* **Problem to work on**
Of the entries below, restate word for word only the section that runs from the line with "2526 Sheffield United S-2XL: 6 -> 4" to the line with "25/26 Red Bull Leipzig Home Kids16-28: 2 -> 4", counting both ends.

* **Information provided**
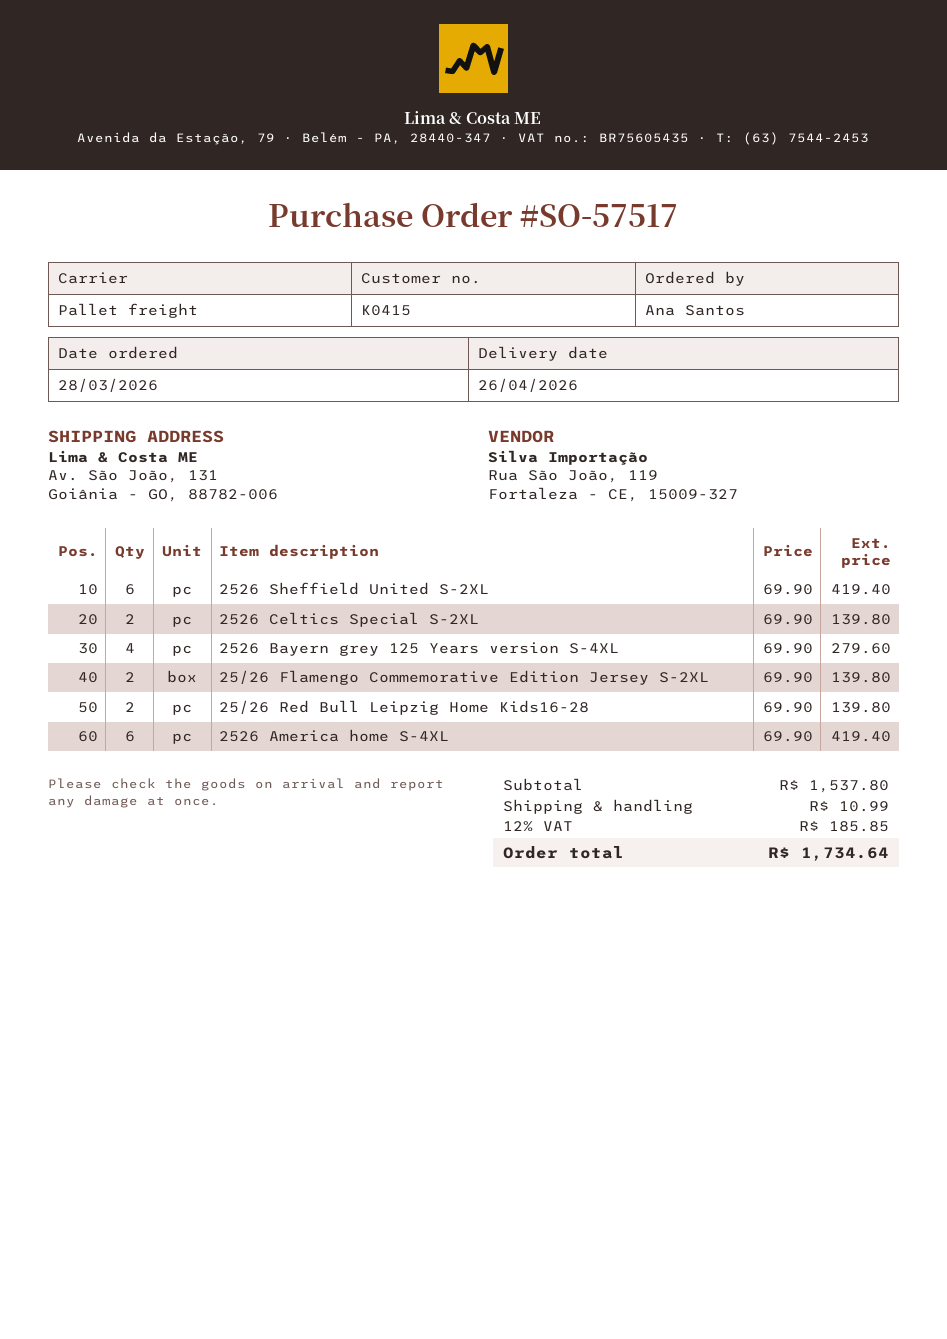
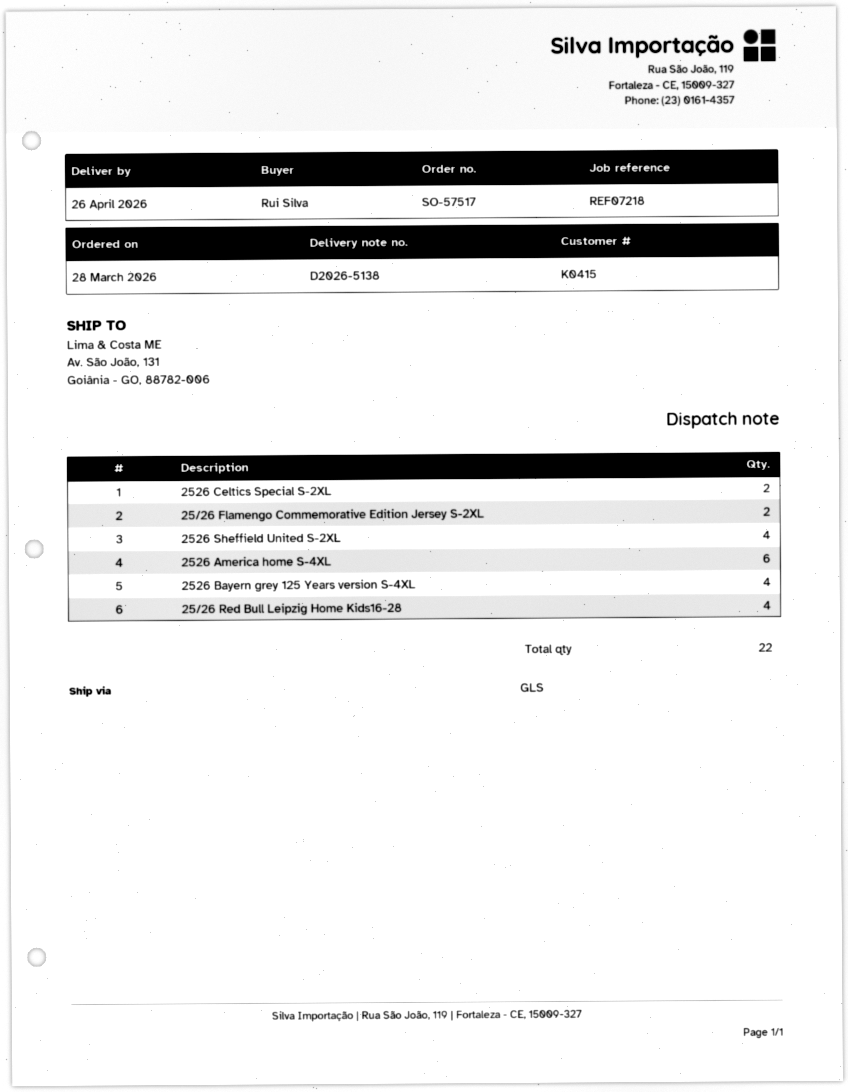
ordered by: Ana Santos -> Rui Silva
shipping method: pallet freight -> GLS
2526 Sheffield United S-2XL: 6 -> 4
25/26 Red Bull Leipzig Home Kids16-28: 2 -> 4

* * *

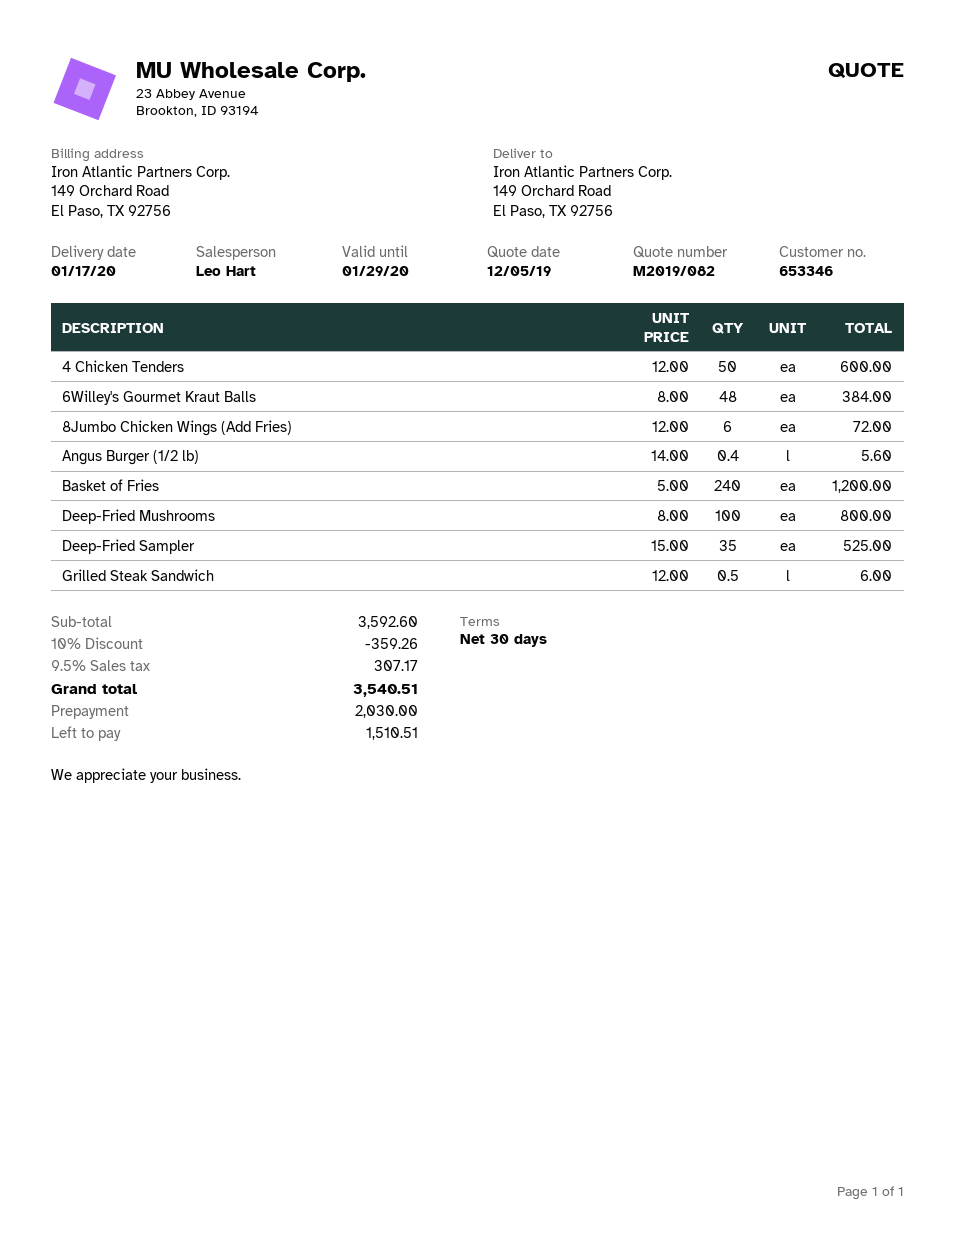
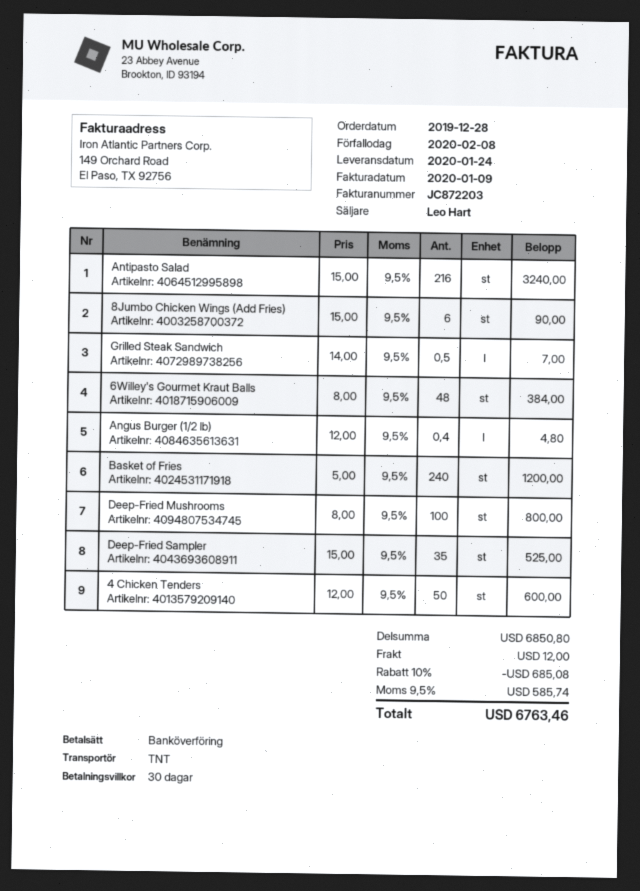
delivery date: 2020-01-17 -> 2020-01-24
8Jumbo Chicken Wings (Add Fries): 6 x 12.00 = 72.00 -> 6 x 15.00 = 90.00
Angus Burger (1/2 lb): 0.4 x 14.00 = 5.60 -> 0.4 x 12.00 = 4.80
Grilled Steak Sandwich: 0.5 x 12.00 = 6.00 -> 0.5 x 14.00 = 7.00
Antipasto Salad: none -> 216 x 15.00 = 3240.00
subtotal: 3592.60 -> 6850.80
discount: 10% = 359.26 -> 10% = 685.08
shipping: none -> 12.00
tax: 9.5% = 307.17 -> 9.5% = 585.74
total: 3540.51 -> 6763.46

* **Output**
2526 Sheffield United S-2XL: 6 -> 4
25/26 Red Bull Leipzig Home Kids16-28: 2 -> 4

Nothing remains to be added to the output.